━━ Source records ━━
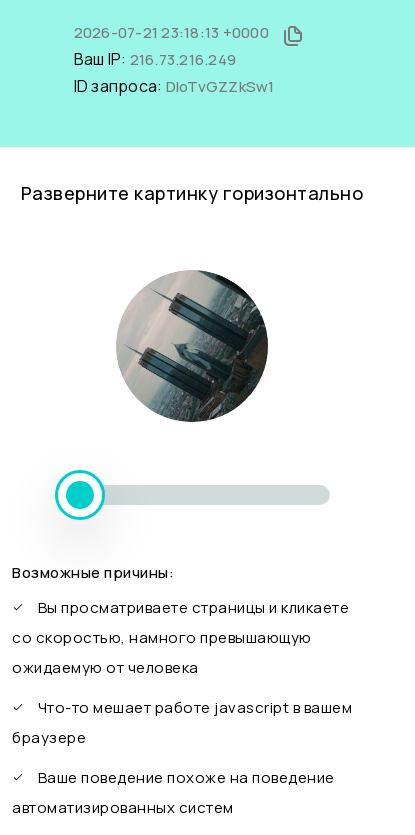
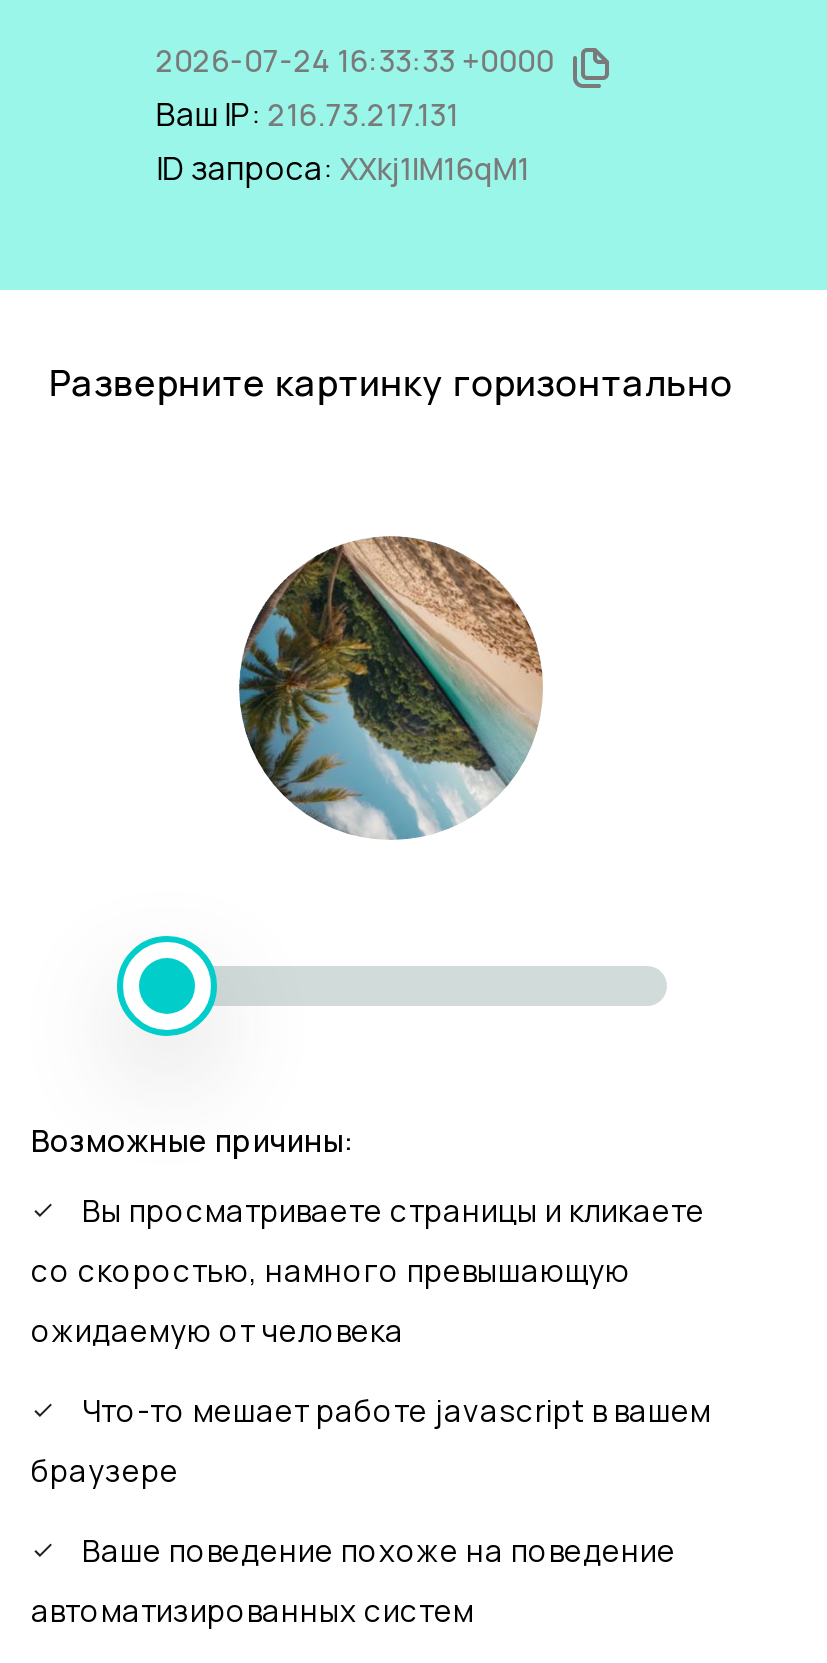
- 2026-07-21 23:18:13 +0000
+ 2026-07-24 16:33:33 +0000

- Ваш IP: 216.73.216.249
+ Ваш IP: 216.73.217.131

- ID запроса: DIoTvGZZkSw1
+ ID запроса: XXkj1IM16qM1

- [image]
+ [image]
━━━
━━ Source records ━━
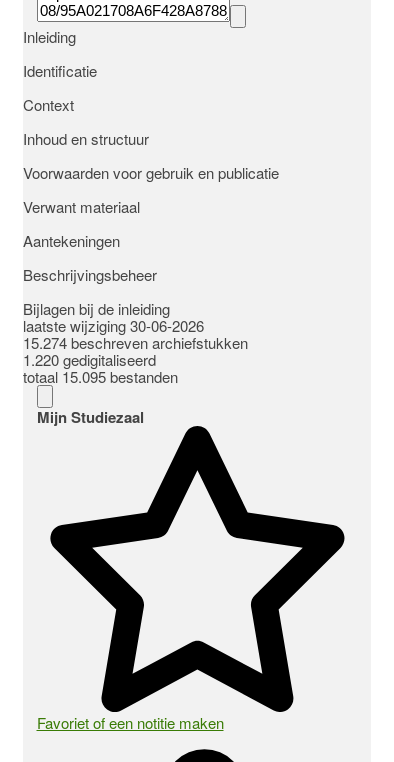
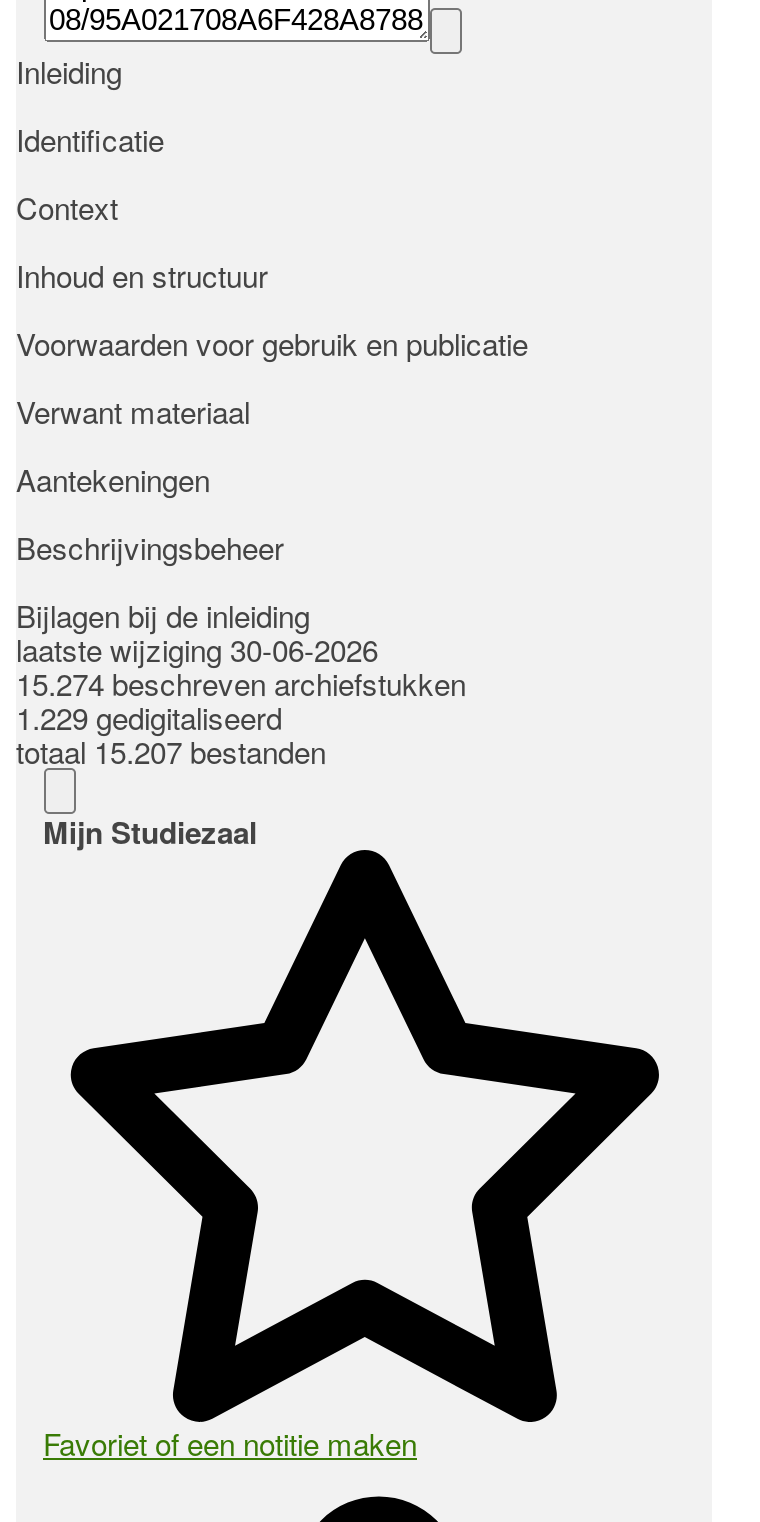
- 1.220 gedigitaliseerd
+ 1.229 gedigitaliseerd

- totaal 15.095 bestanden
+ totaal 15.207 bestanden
━━━
• **About this task**: Print exactly the lines above from the one with "- 1.220 gedigitaliseerd" to the one with "totaal 15.207 bestanden", including both.

• **Answer to the exercise**:
- 1.220 gedigitaliseerd
+ 1.229 gedigitaliseerd

- totaal 15.095 bestanden
+ totaal 15.207 bestanden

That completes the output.